Recently, we spoke with a lab employee.
He confessed a deep sense of guilt and endless regret — that for so long, he’s had to be the trigger…
Starting a cascade of actions where there’s no room for the human being.
Perinatal diagnostics is a soulless machine.
It bends everyone involved: the doctor, the woman, the father, the child, the technician.
It doesn’t care.
But do you?
Masha’s mother:
I had four long months to come to awareness, to have insight.
The diagnosis — trisomy 18 (Edwards syndrome), full form — was given at 25 weeks.
The screening at 12 weeks had been perfect.
A slightly elevated risk of Down syndrome (1:290, with the threshold at 1:300).
For T18, the result was 1:600!
I was confident my baby girl was fine.
We found out the sex at 12 weeks — at the Dravlje center, the ultrasound technician was amazing.

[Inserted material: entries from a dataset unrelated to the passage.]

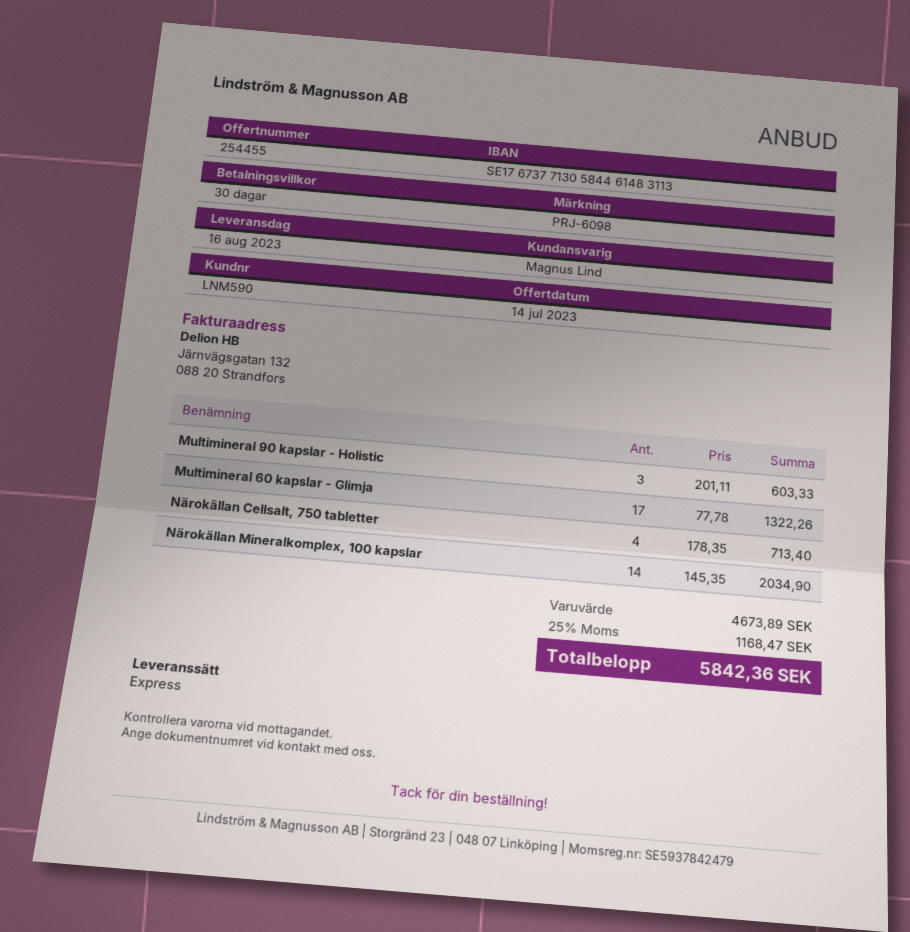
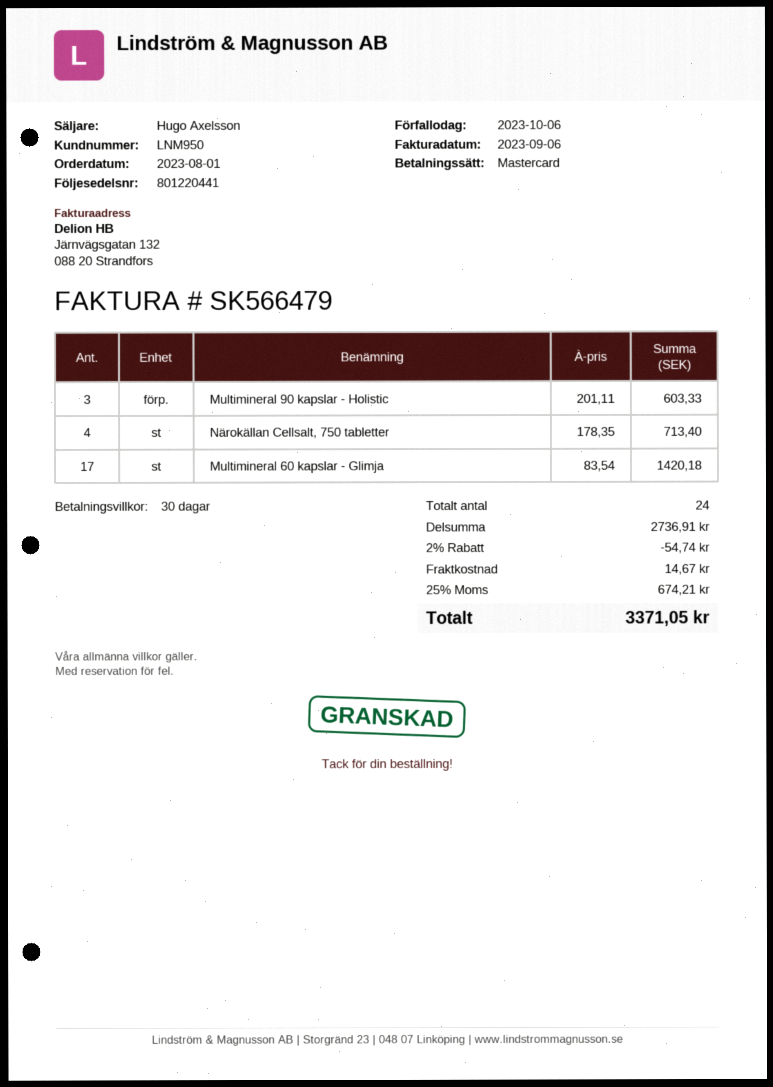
customer number: LNM590 -> LNM950
sales rep: Magnus Lind -> Hugo Axelsson
Multimineral 60 kapslar - Glimja: 17 x 77.78 = 1322.26 -> 17 x 83.54 = 1420.18
Närokällan Mineralkomplex, 100 kapslar: 14 x 145.35 = 2034.90 -> none
subtotal: 4673.89 -> 2736.91
discount: none -> 2% = 54.74
shipping: none -> 14.67
tax: 25% = 1168.47 -> 25% = 674.21
total: 5842.36 -> 3371.05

When some abnormalities were detected during the 20-week scan and genetics came up, I opted for amniocentesis.
I wanted to prove everything was okay. So everyone would back off.
The OB at the maternity hospital tried to dissuade me:
“If you're not going to terminate — don’t do it.”

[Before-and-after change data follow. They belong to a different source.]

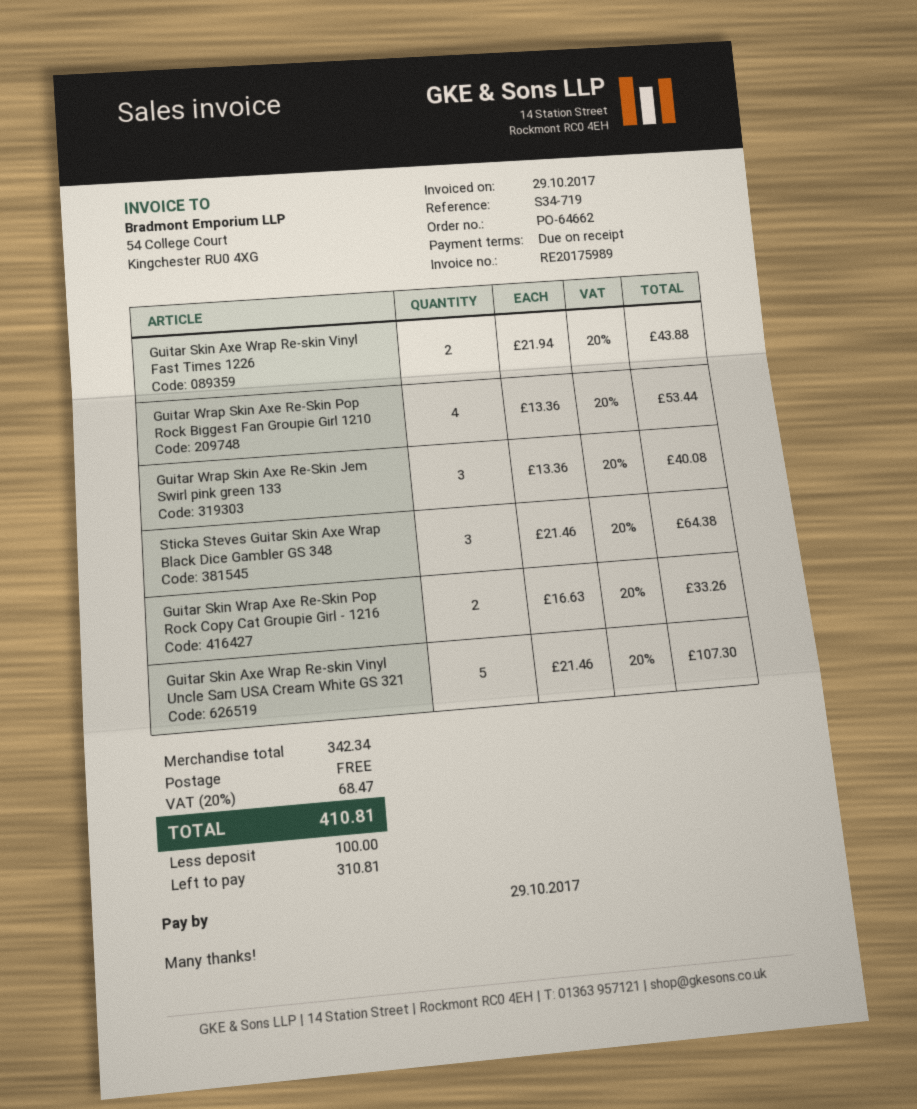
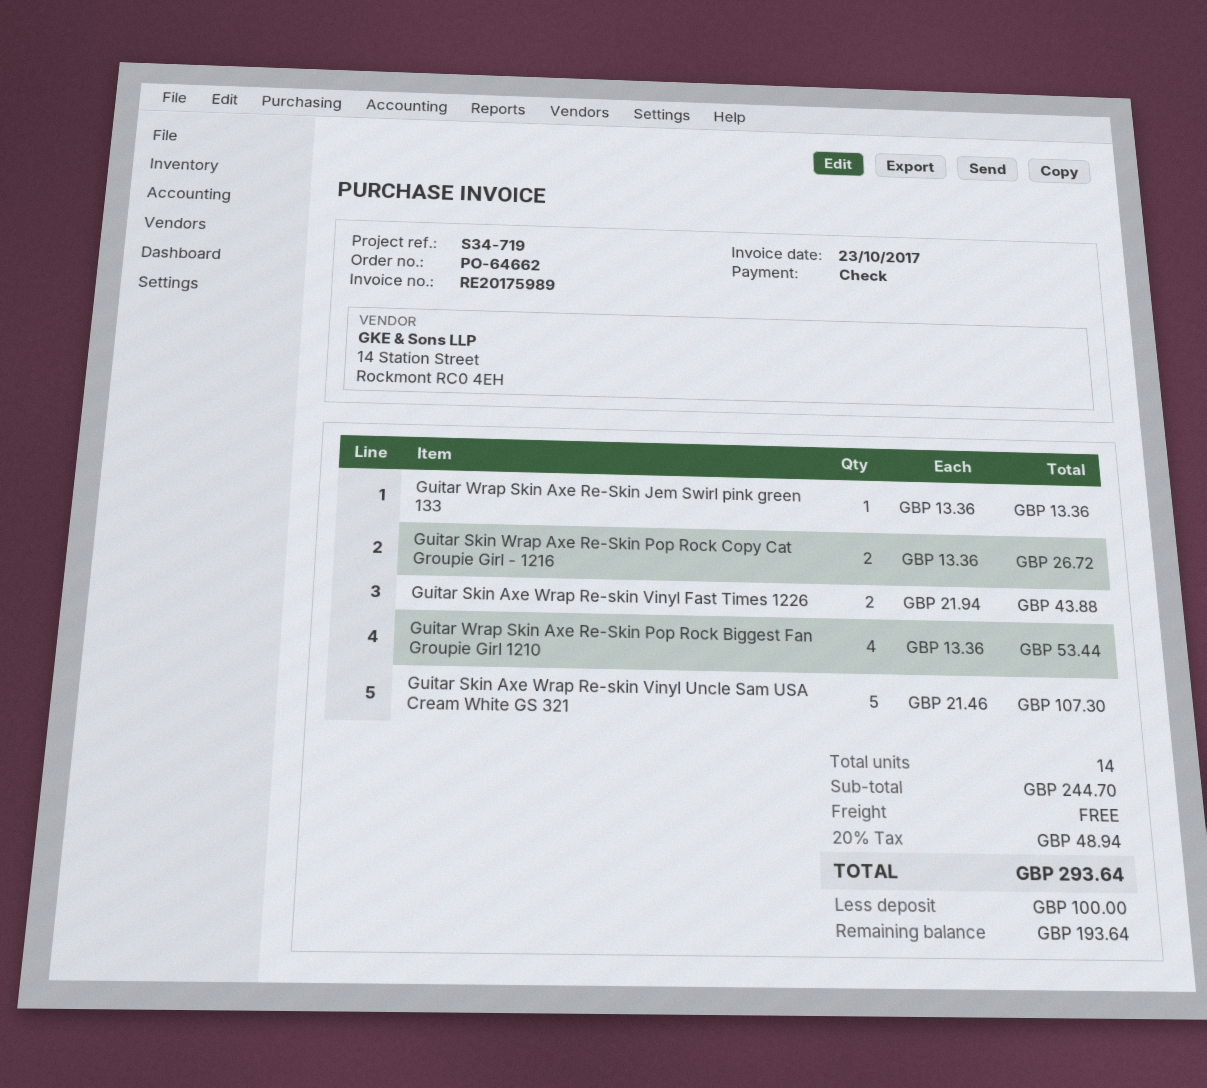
invoice date: 2017-10-29 -> 2017-10-23
Guitar Wrap Skin Axe Re-Skin Jem Swirl pink green 133: 3 x 13.36 = 40.08 -> 1 x 13.36 = 13.36
Sticka Steves Guitar Skin Axe Wrap Black Dice Gambler GS 348: 3 x 21.46 = 64.38 -> none
Guitar Skin Wrap Axe Re-Skin Pop Rock Copy Cat Groupie Girl - 1216: 2 x 16.63 = 33.26 -> 2 x 13.36 = 26.72
subtotal: 342.34 -> 244.70
tax: 20% = 68.47 -> 20% = 48.94
total: 410.81 -> 293.64
balance: 310.81 -> 193.64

I understood that only later, after the birth.
Because once the diagnosis was confirmed, it was as if the baby stopped existing.

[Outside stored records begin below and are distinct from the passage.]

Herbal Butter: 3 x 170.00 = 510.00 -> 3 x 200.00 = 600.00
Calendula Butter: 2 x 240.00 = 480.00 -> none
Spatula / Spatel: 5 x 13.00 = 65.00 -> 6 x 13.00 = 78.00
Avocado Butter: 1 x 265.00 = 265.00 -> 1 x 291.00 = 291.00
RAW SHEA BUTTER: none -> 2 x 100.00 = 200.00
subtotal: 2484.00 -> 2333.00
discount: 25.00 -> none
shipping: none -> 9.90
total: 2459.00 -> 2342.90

From then on, it was only:
“These children don’t live.”
“Average life expectancy — 150 days.”
“We don’t save, we don’t support, we don’t do anything for such children…”
Termination was never an option for me.
But it was still hard to withstand the pressure.
Not direct — everyone outwardly agreed: “It’s your decision.”
But then came the lists:
These children suffer.
Can’t.
Don’t know how.
Don’t walk.
Don’t talk.
Can’t breathe.
Eat.
Live…
You’re presented with only one path — saving the doomed from suffering.
The first thing that helped me surface from the abyss were Sveta’s words:
“No one knows how it will be. Special children are capable of a lot too.”
Then I began looking for positive stories.
For Masha.
For myself.
To believe, to hope, to pray.
And a miracle happened.
Masha is alive.
She was born with average weight and height.
Breathed on her own.
Latched onto the breast.
Lives and develops without medical intervention.
For a long time I thought she was unique.
But reading stories in international support groups, I realized — no.
There are many like her.
Yes, the range is wide, but there are many strong children.
And they survive, grow, love, and give love.
I realized something else too:
Diagnostics cannot predict anything.
Masha had a 1 in 600 chance.
She was born with trisomy 18.
My friend had a risk of 1 in 13.
Her boy was born healthy.
He’s now 9 years old.
Our physiotherapist from Croatia says children without diagnoses are brought to her in droves.
She calls it No Name Syndrome.
Prenatal and postnatal — no abnormalities.
It takes years to discover what’s actually wrong.
There are countless genetic disorders.
Most are unstudied.
Most people never get tested.
I don’t even know the blood type of my four other children.
At every ultrasound, the OB asked about Masha:
“Does this child really have trisomy?”
All her organs are normal.
One heart defect closed spontaneously.
The other doesn’t require surgery and causes no issues.
She’s now 1.5 years old.
In Slovenia, there’s a group called Zavod 13, founded by the mother of a girl named Sofia with trisomy 13 — she’s already 9 years old.
International support groups:
SOFT: https://trisomy.org
Facebook groups:
Trisomy18.Trisomy13.Awareness
Trisomy Families, Rare Trisomy Parents
These are spaces where parents reach out at various stages — at risk, at diagnosis, after birth.
My personal statistics:
In one year — two dozen crying mothers after triple test results.
All of them — as it turned out — cried in vain.
Result (from a medical point of view): healthy child.
Result (from a perinatal psychologist’s view): prenatal stress, birth stress.
The consequences — that’s another topic entirely.
I’ll just highlight:
This test, when falsely positive, triggers a process that remains with the mother and child forever.
If it's already clear that the result won’t influence the decision to keep the pregnancy — is it really worth paying €50 for this kind of “pleasure”?
I’m happy that I work with a #humandoctor —
And that there is someone who honestly tells women all of this.